Background/aims Selenium (Se), an antioxidant agent, is effective in preventing mild Graves’ orbitopathy (GO) deterioration. However, the significant risk of low serum Se concentration for GO progression has not been identified. Here, we aimed to investigate the risk of relative Se insufficiency and to identify its optimal cut-off value in the development of disease severity in patients with GO.
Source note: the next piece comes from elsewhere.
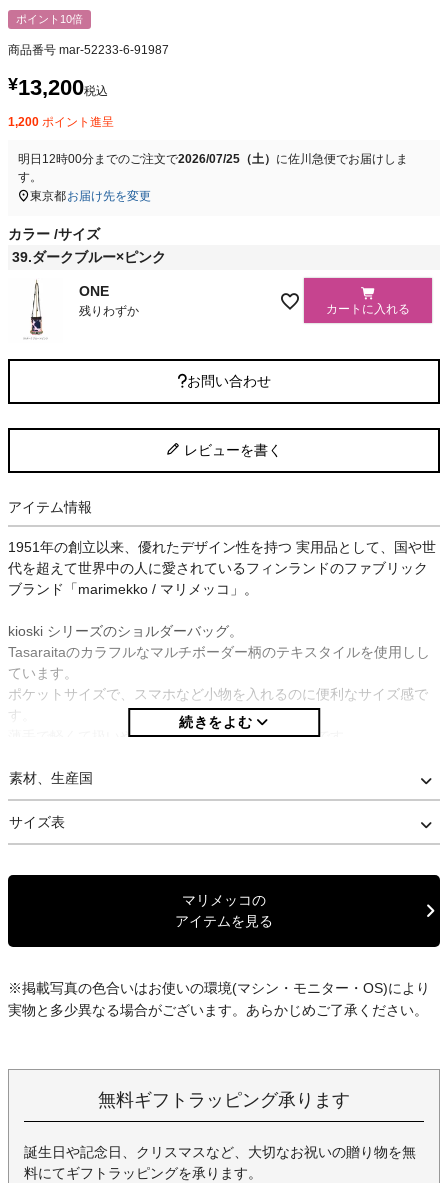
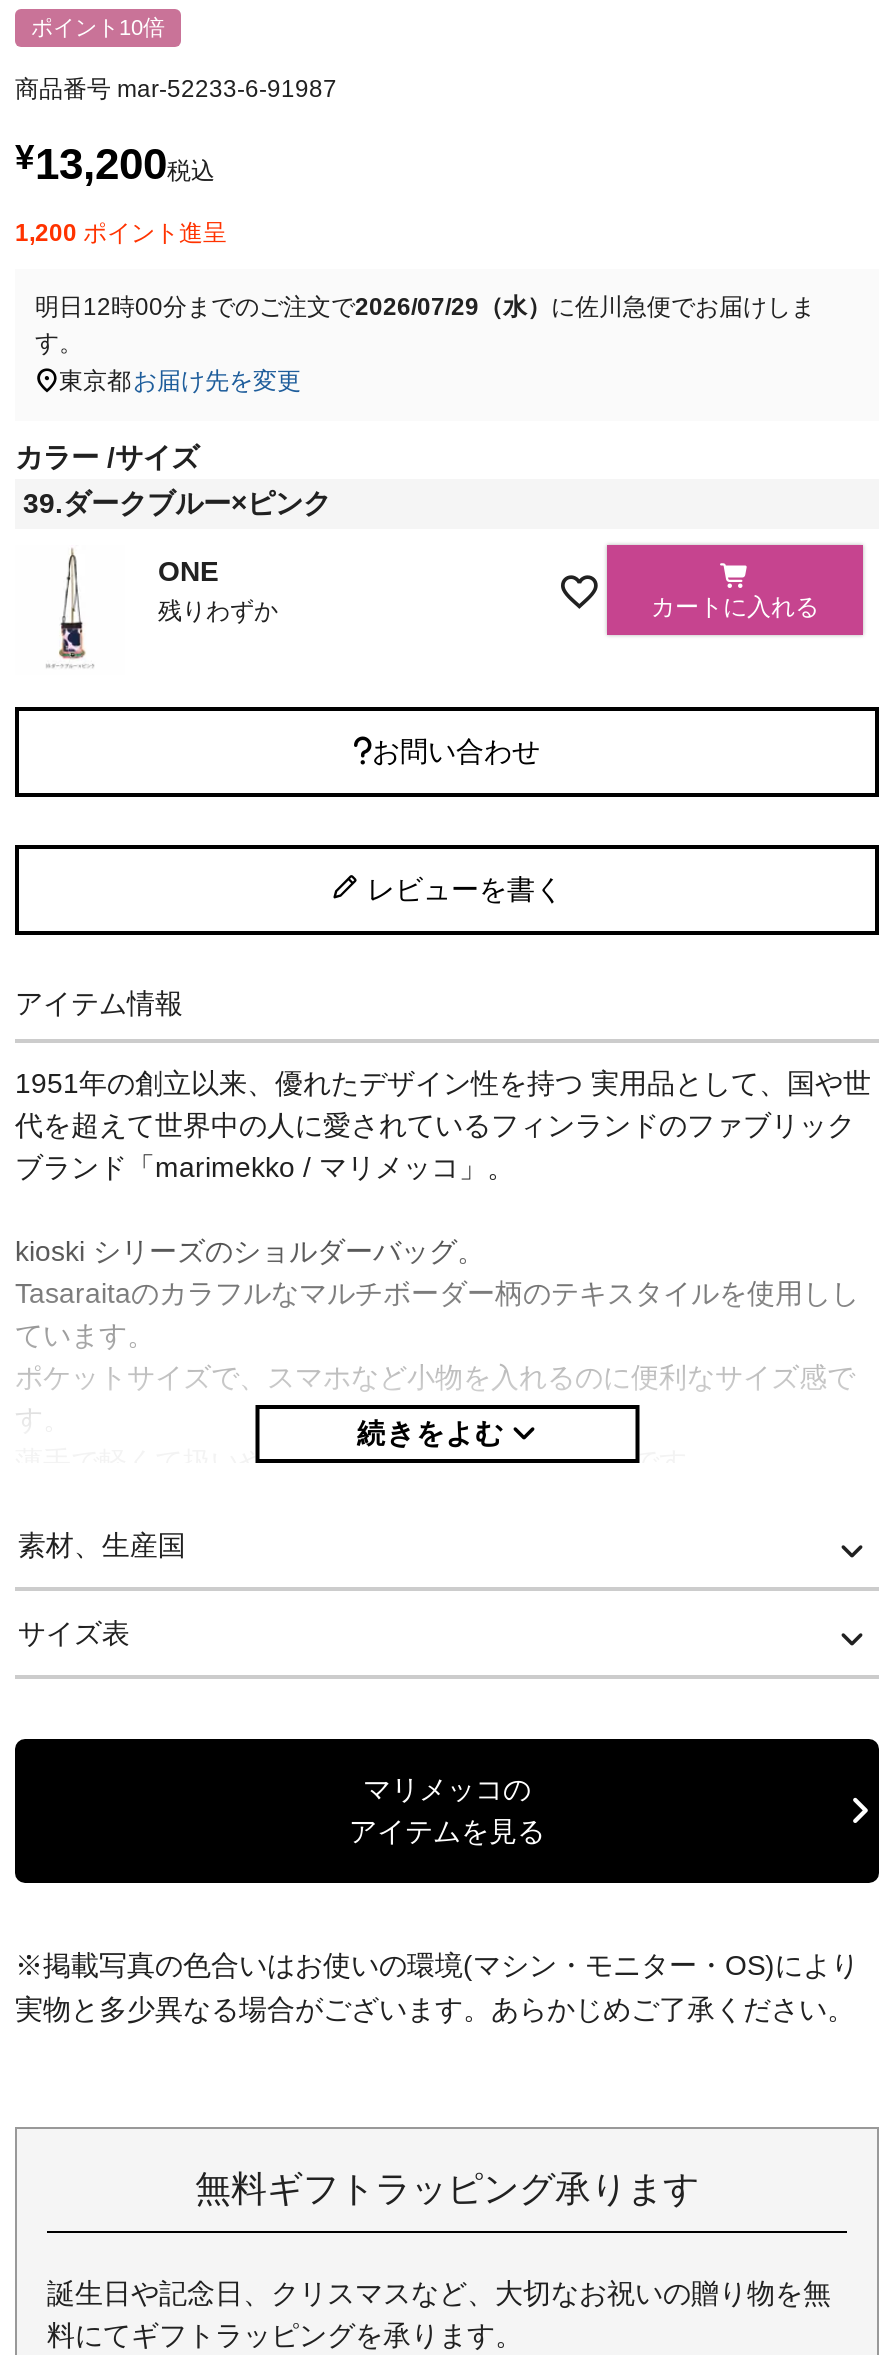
- 明日12時00分までのご注文で2026/07/25（土）に佐川急便でお届けしま
+ 明日12時00分までのご注文で2026/07/29（水）に佐川急便でお届けしま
Methods Serum Se levels were prospectively measured in 100 consecutive patients with GO. The patients were classified into groups with mild and severe GO (logistic regression analysis outcome). A receiver operating characteristic (ROC) curve and the minimum p value corresponding to χ2 statistics were analysed to select the optimal cut-off Se level for the diagnosis of severe orbitopathy.

Results Thirty-two patients (32%) had mild GO and 68 (68%) had severe GO. The ROC revealed a cut-off Se level of 93 µg/L. Se levels ≤93 µg/L were observed in 48.5% and 12.5% of the patients in the severe and mild (p<0.001) groups, respectively. The risk estimate (OR) for an Se level ≤93 µg/L was 8.14 (95% CI 2.39 to 27.75). It remained a significant risk factor after adjusting for age, sex, thyroid status, smoking status, thyroidectomy and radioactive iodine.

Conclusion Relative Se insufficiency (≤93 µg/L) is a potential risk factor for severe GO development. An evaluation of Se status is recommended in patients with GO for predicting disease progression and guiding supplementation therapy.

  • orbit
  • inflammation
  • immunology

Data availability statement

All data relevant to the study are included in the article.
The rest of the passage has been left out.